# Sears "Align-A-Rip" vs "Exact-I-Rip" vs "True-Rip" fences.



## Mad (Dec 9, 2017)

*Sears "Align-A-Rip" vs "Exact-I-Rip" vs "True-Rip" fences.*

Ok, I'm swinging for the fences here with my in progress rebuild of an amalgam of Sears table saws, and fences deserve a topic of their own.

Fence budget is $140, only because I know that I can get the Sears Align-A-Rip for $119 plus shipping brand new. 

The issue is, sometimes "newer" does not mean "better". 

And one cannot trust the photos that massive retailers like Sears use to describe their products. Some retailers come right out and say "photo may not be exact, but is similar to what you will receive". So basically, I'm better off buying on Craigslist than brand new, because at least I'll be able to see EXACTLY what I'm getting in a fence, in terms of the length of the rails, the profile of the extrusion, the girth of the fence box, width of the squaring T, the type of lock down, etc.

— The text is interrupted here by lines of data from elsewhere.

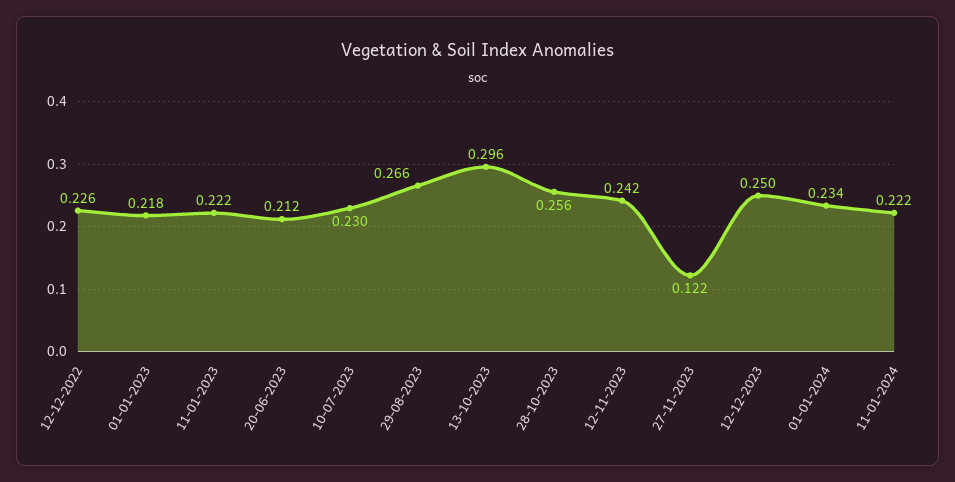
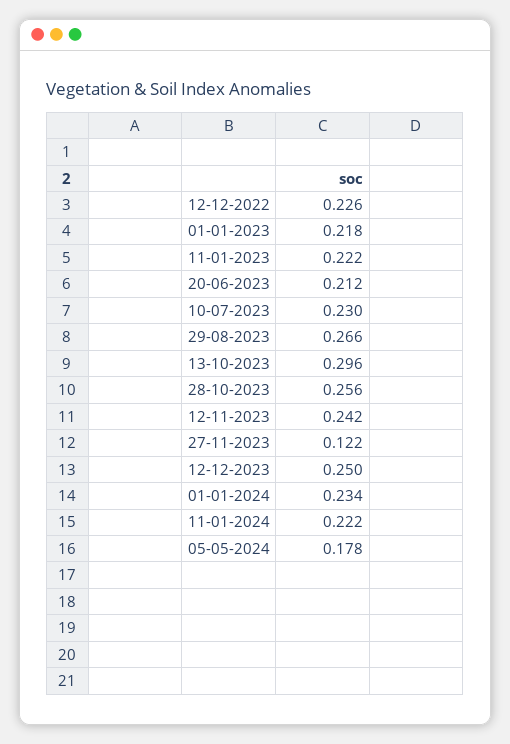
05-05-2024: none -> 0.178

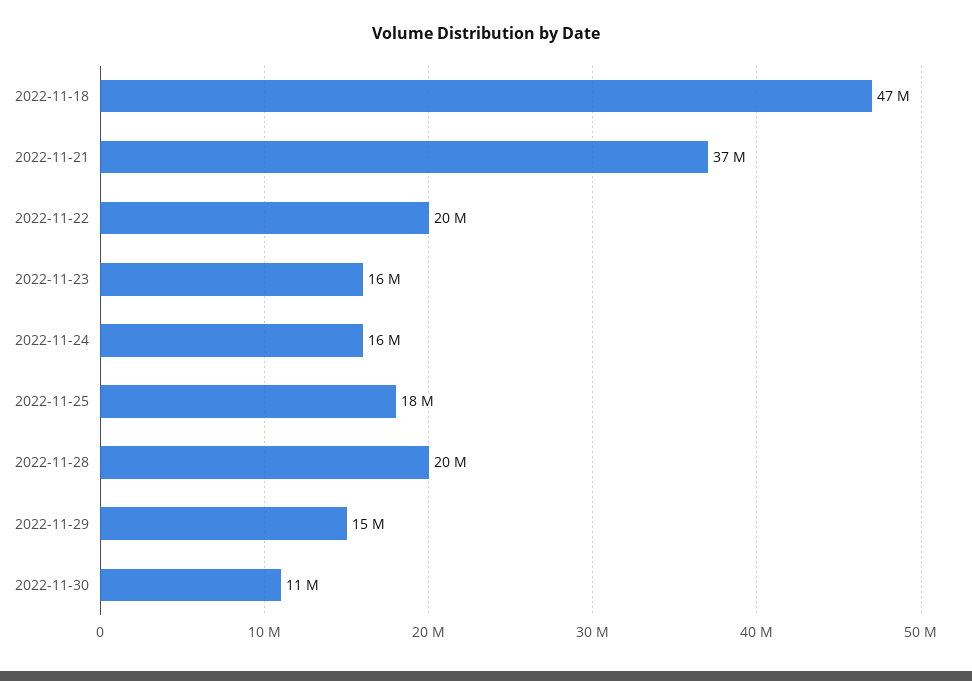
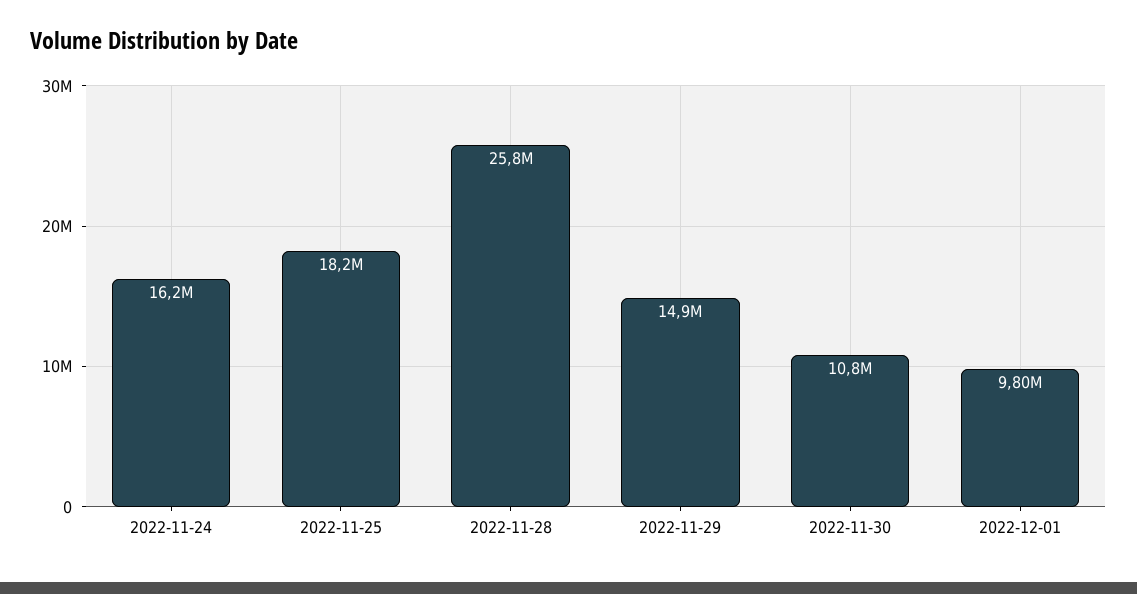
2022-11-18: 47000000 -> none
2022-11-21: 37000000 -> none
2022-11-22: 20000000 -> none
2022-11-23: 16000000 -> none
2022-11-28: 20000000 -> 25800000
2022-12-01: none -> 9800000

I have access to a used Exact-I-Rip fence, and in researching that, I came to understand, from a member of WWT in an archived post, that the Align-A-Rip is supposed to be an improved evolution of the discontinued Exact-I-Rip (which itself supplanted the earlier King Seely era "True-Rip". But the same poster said that at the same time Sears introduced the Align-A-Rip, Sears was moving all production to China... something to that effect. I've since lost the post, having too many windows open at once, closing a few down to reduce the tabs. Hopefully that member will see this post and pipe in to clarify.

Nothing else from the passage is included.